**Exercise details**:
Using the listing below, output only the lines from the one that contains "order number: PO-01615 -> PO-06115" through the one that contains "Kipling city pack", inclusive, exactly as given and without images.

**Given records**:
BEGIN
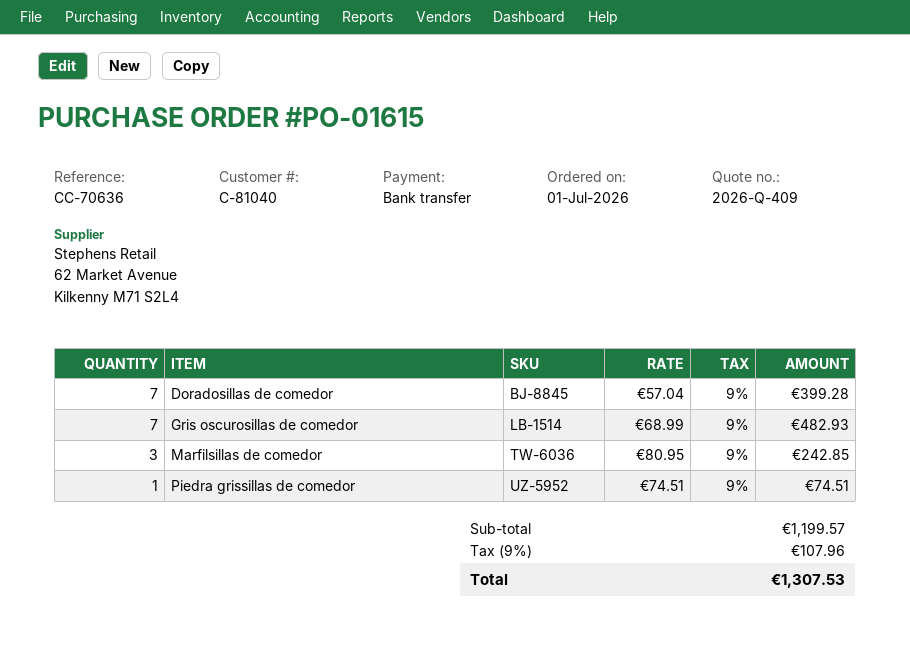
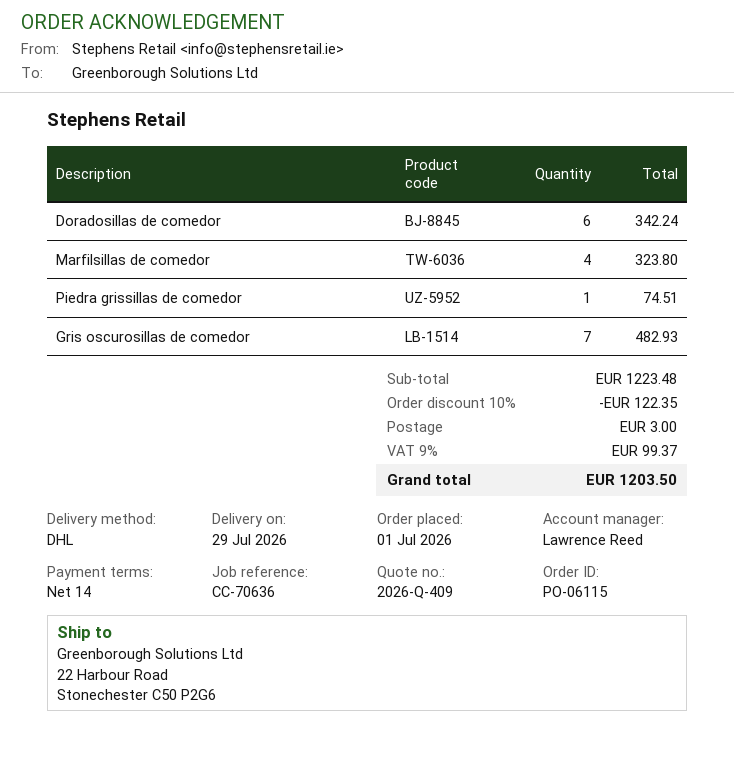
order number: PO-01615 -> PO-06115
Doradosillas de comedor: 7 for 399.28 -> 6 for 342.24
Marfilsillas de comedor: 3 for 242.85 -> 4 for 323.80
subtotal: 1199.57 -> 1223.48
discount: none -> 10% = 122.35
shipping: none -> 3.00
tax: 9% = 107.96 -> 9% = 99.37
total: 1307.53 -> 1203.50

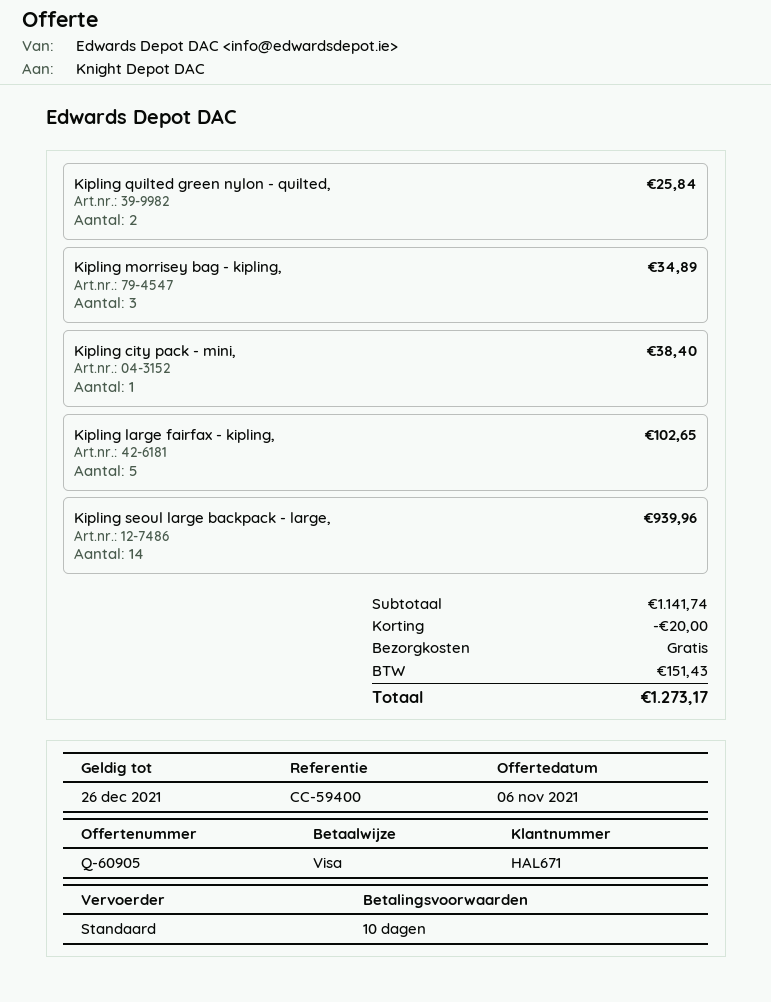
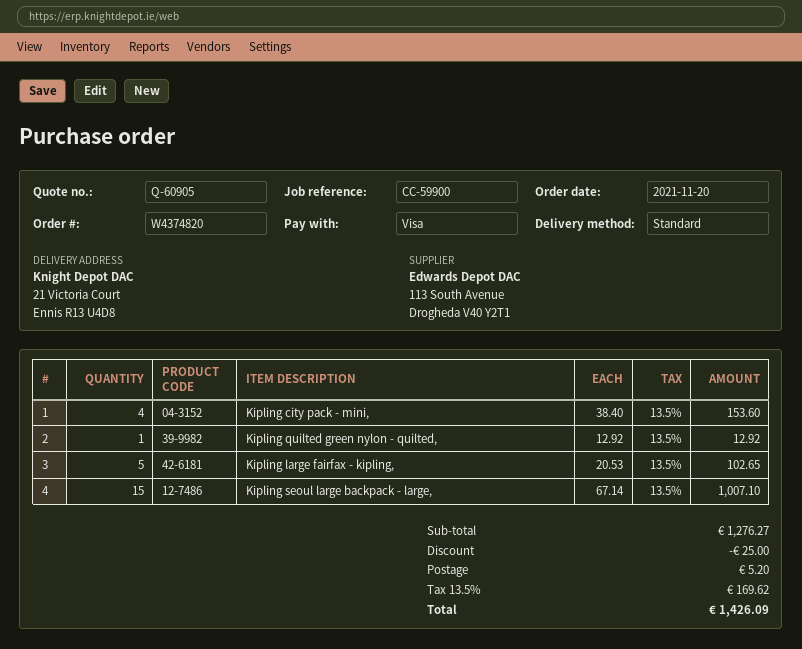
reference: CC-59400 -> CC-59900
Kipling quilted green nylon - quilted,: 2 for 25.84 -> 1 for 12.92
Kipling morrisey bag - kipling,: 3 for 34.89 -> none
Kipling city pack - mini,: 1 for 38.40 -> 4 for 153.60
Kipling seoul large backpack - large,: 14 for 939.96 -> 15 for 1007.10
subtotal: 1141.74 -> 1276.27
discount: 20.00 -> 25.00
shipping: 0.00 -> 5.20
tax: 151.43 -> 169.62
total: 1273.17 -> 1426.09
END
BEGIN
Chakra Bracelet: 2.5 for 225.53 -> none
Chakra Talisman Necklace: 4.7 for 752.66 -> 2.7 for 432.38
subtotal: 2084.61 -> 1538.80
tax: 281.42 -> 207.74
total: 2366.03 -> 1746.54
END
**Response to this task**:
order number: PO-01615 -> PO-06115
Doradosillas de comedor: 7 for 399.28 -> 6 for 342.24
Marfilsillas de comedor: 3 for 242.85 -> 4 for 323.80
subtotal: 1199.57 -> 1223.48
discount: none -> 10% = 122.35
shipping: none -> 3.00
tax: 9% = 107.96 -> 9% = 99.37
total: 1307.53 -> 1203.50

reference: CC-59400 -> CC-59900
Kipling quilted green nylon - quilted,: 2 for 25.84 -> 1 for 12.92
Kipling morrisey bag - kipling,: 3 for 34.89 -> none
Kipling city pack - mini,: 1 for 38.40 -> 4 for 153.60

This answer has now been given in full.